I think I found something more pathetic than Clintonites who blame Bernie Sanders for her loss; Blairites who refuse to admit that Labour is having a good night.

Stay sane out there.



  1. Also: Clintonites who don’t want to admit Labour is having a good night (“they still lost! Would you be happy if the Dems lost with 3%?”) because they still have a grudge against Bernie Sanders.


  2. Corbyn had a great night. I’m excessively relieved that his long standing poll numbers before the election weren’t predictive. Figuring out exactly what happened and how to get from where we are to power is challenging. Theresa May deserves a lot of credit as well 🙂

    There’s some potential useful points to compare, carefully, with US politics.

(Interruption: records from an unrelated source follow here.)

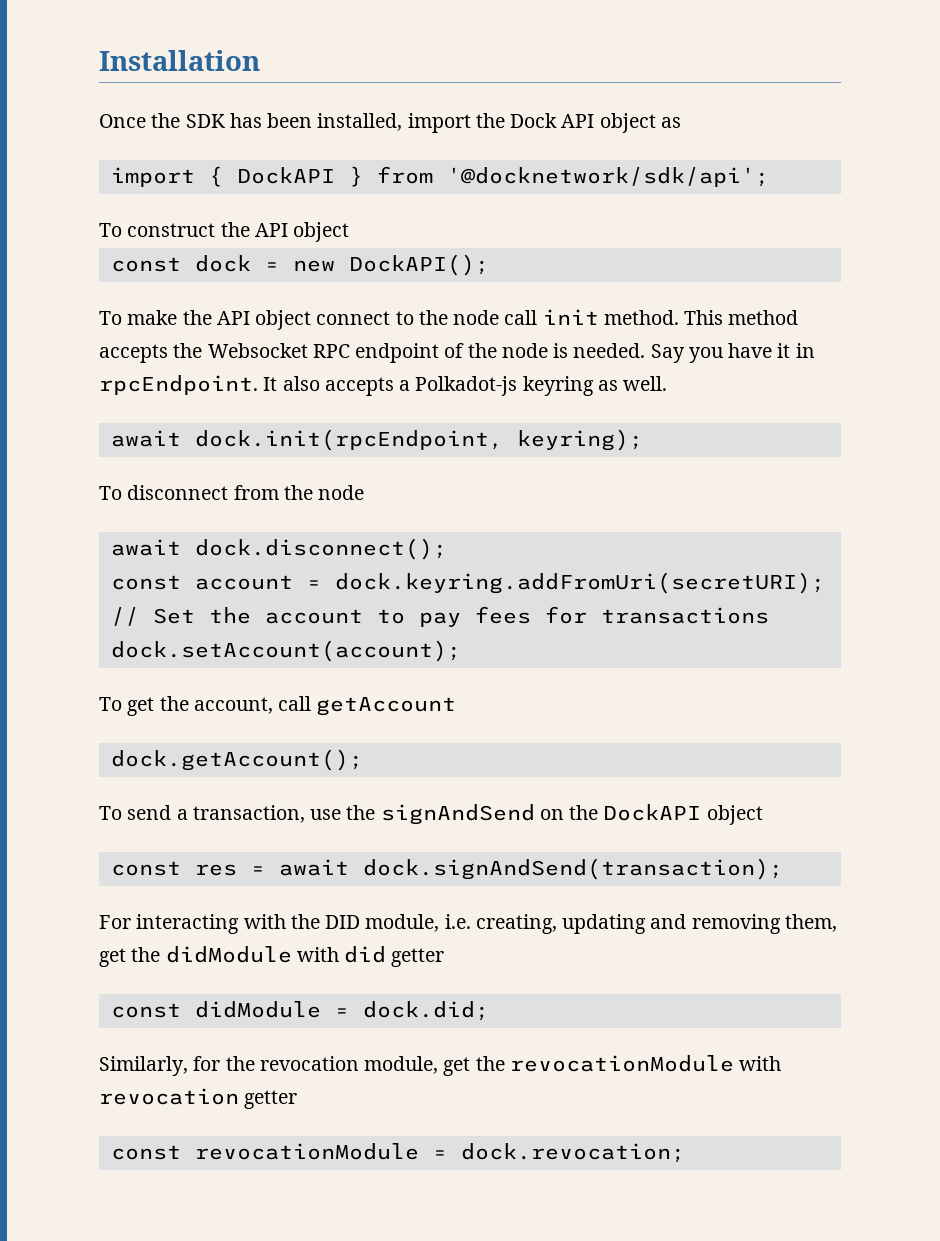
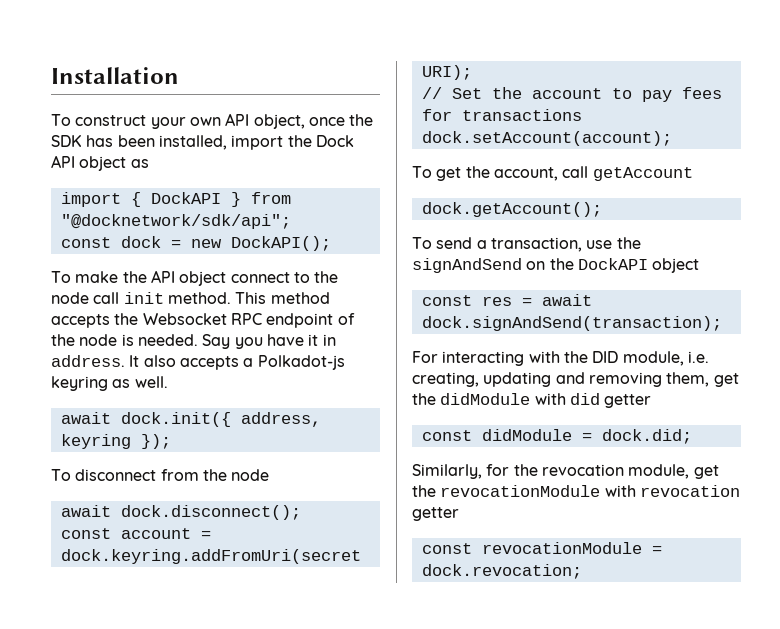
- Once the SDK has been installed, import the Dock API object as
+ To construct your own API object, once the SDK has been installed, import the Dock API object as
- import { DockAPI } from '@docknetwork/sdk/api';
- To construct the API object
+ import { DockAPI } from "@docknetwork/sdk/api";
- Say you have it in rpcEndpoint.
+ Say you have it in address.
- await dock.init(rpcEndpoint, keyring);
+ await dock.init({ address, keyring });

I think both Sanders and Corbyn show that pretty left (considerably more left that has been standard) people and policies are not electoral poison. Getting young people to turn out is possible, but there are limits to what that can do. We apparently missed some pickups because we didn’t target them…which goes back to whether compete everywhere or compete harder in targeted areas is better.

    I’m still waiting on the cross tabs for traditional Labour voters. Labour did poorly in Scotland (while the conservatives did incredibl well). The progressive parties are still a fair bit off a majority of seats, even with the lib dems.

    I didn’t see many people (or “blairites”) saying that Corbyn didn’t have a good night…the party is lining up, even the most centrist and canonically Blairite. It’s worth remembering that Corbyn did perform in the same space as the last two Labor leaders (bit better, but Brown was going for a fourth term and Miliabend was facing a strong Cameron and a populace still believing in austerity).

    Now success may breed success. I hope so. I’m still mad at Corbyn about Brexit (madder even since this campaign showed that he *can* campaign) and probably always will be. But needs must. And getting the Tories out is a big need.


    • To be fair, the pollsters themselves seem cognizant that they have a problem.

      I have a number of points of objection to Corbyn. But as you say, those can wait. It is more important that the Tories lose. The thing is, I feel that way a bit about the internet-party struggle as well. Better Corbyn than the best of the austerity Labourites. The party needs to shift. To be shifted.


  3. Oh, the corrective to the useful corrective (i.e., that we didn’t win power even with the good night and figuring out he route to power isn’t obvious…getting a bit better but still in the ballpark of our other losses doesn’t mean the last leg will be easy!) is that this was a battle, not the war.

    UK elections, even with the fixed term act, aren’t fixed. So unlike the US…where there is a period of power after the election…we could have another election real soon. With a hung parliament it’s even more likely.

    So May handed us a dagger, and Corbyn struck. She (and the Tories) may not be dead *yet*, but they are still bleeding.

    It’s good to remember that we’re not there yet, but it’s just wrong to characterise it as a simple loss. For the *left* it’s a big victory (i.e., showing that left politics aren’t poison), but for *Labour* it’s “just” a good step.

    (Of course, May would never have called the election on a “normal” Labour leader.)